It is the function of the Court to review carefully statements of material facts and to eliminate from consideration any argument, conclusions, and assertions that are unsupported by the documented evidence of record offered in support of the statement. See, e.g., Sullivan v. Henry Smid Plumbing & Heating Co., Inc., 2006 WL 980740, at *2, n.2 (N.D. Ill. Apr. 10, 2006); Tibbetts v. RadioShack Corp., 2004 WL 2203418, at *16 (N.D. Ill. Sept. 29, 2004). Merely including facts in a responsive memorandum is insufficient to put issues before the Court. Midwest Imports, Ltd. v. Coval, 71 F.3d 1311, 1313 (7th Cir. 1995); Malec v. Sanford, 191 F.R.D. 581, 594 (N.D. Ill. 2000). In addition, L.R. 56.1 requires that statements of facts contain allegations of material fact and that factual allegations be supported by admissible record evidence. See L.R. 56.1; Malec, 191 F.R.D. at 583-85. Where a party improperly denies a statement of fact by failing to provide adequate or proper record support for the denial, the Court deems that statement of fact to be admitted.

B. Facts

On August 25, 2011, an unknown individual called 911 and reported that a "male just pulled a gun." [28], Defs.' Reply to Fact Stmt. at ¶ 9. The caller did not identify himself, but the 911 system recorded his telephone number. [22], Defs.' Fact Stmt. at ¶ 11. The caller also stated that the male who had pulled the gun was in a garage in a gray Cadillac behind a Super Sub near Roosevelt and Pulaski streets. Id. at ¶ 10. The caller was screaming, yelling, and not answering questions. Id. Chicago Police Officers Eric Jehl and Rebecca Thuestad (the "Officers" or "Defendants") were patrolling the area approximately 30 to 40 feet from the intersection of Roosevelt and Pulaski when the call was made.
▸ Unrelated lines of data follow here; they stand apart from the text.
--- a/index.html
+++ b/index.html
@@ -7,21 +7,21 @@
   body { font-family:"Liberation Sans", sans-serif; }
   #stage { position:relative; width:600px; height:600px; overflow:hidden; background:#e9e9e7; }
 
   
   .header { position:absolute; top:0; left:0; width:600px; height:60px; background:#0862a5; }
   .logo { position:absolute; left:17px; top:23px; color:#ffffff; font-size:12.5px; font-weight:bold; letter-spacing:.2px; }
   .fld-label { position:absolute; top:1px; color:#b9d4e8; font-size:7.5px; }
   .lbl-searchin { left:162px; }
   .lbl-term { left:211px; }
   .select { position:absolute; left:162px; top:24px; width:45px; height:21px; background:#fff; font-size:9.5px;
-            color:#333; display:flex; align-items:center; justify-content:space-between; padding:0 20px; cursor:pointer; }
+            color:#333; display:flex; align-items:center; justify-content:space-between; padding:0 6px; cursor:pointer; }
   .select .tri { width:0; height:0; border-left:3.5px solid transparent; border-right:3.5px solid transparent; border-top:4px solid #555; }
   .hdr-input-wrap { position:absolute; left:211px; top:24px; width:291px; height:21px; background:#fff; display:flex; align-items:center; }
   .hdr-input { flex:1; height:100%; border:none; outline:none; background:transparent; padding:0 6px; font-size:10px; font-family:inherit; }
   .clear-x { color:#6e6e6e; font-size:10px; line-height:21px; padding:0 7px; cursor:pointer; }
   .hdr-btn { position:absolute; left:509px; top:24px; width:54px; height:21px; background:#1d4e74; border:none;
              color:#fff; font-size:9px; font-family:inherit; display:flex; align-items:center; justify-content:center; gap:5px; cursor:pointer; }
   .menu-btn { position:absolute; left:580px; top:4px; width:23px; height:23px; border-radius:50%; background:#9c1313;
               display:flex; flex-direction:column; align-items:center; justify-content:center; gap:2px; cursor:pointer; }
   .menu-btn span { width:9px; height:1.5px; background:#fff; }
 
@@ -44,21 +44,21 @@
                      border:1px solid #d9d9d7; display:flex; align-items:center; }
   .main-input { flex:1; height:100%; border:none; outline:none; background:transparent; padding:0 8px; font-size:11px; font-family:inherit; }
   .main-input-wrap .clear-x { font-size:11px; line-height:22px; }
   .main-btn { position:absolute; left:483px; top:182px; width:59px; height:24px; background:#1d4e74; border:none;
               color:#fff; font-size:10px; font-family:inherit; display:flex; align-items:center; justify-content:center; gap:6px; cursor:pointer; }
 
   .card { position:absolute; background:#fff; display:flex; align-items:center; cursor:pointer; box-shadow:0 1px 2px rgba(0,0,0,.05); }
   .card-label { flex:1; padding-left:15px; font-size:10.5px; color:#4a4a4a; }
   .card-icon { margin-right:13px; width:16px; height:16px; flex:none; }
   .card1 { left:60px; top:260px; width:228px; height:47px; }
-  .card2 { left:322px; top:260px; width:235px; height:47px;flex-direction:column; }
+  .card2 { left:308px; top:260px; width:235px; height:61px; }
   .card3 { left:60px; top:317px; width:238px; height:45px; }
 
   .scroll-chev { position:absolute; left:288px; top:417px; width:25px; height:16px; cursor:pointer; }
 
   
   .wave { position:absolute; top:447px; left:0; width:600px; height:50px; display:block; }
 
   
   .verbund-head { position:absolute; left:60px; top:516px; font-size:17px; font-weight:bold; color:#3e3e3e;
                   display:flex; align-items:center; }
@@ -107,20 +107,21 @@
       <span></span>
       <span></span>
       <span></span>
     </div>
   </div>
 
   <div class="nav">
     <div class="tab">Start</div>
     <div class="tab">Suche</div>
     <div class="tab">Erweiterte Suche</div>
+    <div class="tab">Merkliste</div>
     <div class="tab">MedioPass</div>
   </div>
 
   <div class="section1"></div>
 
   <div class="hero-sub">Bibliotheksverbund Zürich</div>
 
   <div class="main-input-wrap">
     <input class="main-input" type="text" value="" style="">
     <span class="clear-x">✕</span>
Id. at ¶ 13. The 911 dispatcher forwarded the information from the 911 call to the Officers, [27], Pl.'s Fact Stmt. at ¶ 3, and they arrived at Plaintiff Keith Carr's garage located at 1212 S. Harding Avenue in Chicago, behind the Super Sub near the Roosevelt and Pulaski intersection, less than one minute later, [22], Defs.' Fact Stmt. at ¶¶ 5, 14.
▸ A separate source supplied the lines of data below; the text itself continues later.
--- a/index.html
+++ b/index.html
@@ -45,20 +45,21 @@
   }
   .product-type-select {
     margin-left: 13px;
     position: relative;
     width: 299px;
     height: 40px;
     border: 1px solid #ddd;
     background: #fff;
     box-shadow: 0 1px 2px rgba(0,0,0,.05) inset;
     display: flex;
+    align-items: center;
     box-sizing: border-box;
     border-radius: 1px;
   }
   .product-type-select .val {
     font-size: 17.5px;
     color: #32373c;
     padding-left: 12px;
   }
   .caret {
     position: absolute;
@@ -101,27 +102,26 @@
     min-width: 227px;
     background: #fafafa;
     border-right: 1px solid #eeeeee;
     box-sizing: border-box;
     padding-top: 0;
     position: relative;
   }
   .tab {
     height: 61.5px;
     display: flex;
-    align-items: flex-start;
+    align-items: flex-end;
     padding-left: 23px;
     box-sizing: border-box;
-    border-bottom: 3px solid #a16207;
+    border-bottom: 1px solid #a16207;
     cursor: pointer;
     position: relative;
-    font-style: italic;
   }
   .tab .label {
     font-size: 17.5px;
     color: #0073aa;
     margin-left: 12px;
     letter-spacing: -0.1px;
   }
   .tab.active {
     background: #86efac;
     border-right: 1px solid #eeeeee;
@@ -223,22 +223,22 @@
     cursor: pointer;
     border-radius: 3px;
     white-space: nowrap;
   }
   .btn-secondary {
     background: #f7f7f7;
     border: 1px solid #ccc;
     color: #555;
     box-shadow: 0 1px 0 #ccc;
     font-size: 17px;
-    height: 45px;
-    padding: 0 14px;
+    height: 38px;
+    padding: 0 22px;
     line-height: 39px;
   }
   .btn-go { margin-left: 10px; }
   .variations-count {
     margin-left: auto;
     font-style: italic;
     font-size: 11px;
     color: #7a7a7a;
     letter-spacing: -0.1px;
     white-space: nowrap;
Plaintiff testified that he was cleaning out his garage when the Officers arrived. [27], Pl.'s Fact Stmt. at ¶ 4. Plaintiff owns a gray Cadillac, which was parked in his garage that day. Id. at ¶ 6. Plaintiff asserts that while he was cleaning out the garage, he found a closed Crown Royal bag in a milk crate that contained a revolver that belonged to his deceased father. Id. at ¶ 7. Plaintiff never opened the bag, but believed that it contained the revolver based on its weight. Id. Immediately after Plaintiff found the bag, he heard the Officers approaching and opened the garage door, which had been closed while he cleaned. Id. at ¶¶ 4, 8. Plaintiff put the still-unopened Crown Royal bag underneath the driver's seat of his Cadillac. Id. at ¶ 9.

Officers Jehl and Thuestad parked in front of Plaintiff's garage. Id. at ¶ 11. According to the Officers, Plaintiff was sitting in his car eating a cheeseburger when they arrived. Id. at ¶ 12. Plaintiff maintains that he was standing outside of his car by the driver's side rear door when he saw the police car and heard Officer Jehl state, "there he is." Id. at ¶ 13. In any event, Officer Jehl told Plaintiff to get his hands up and exit the garage. [22], Defs.' Fact Stmt. at ¶ 16. Plaintiff complied. Id. Jehl searched Plaintiff for about two minutes, or performed a "protective pat down, " according to Defendants, while Officer Thuestad pointed her weapon at Plaintiff. Id. at ¶ 17; [27], Pl.'s Fact Stmt. at ¶ 15. Officer Jehl asked Plaintiff if he was in a confrontation with anyone, and Plaintiff stated that he was not. [22], Defs.' Fact Stmt. at ¶ 16. Plaintiff also told the Officers that he did not have a weapon on his person; nor was a weapon in view while the Officers searched Plaintiff. Id. No weapons were found during the pat down. [22], Defs.' Fact Stmt. at ¶ 18.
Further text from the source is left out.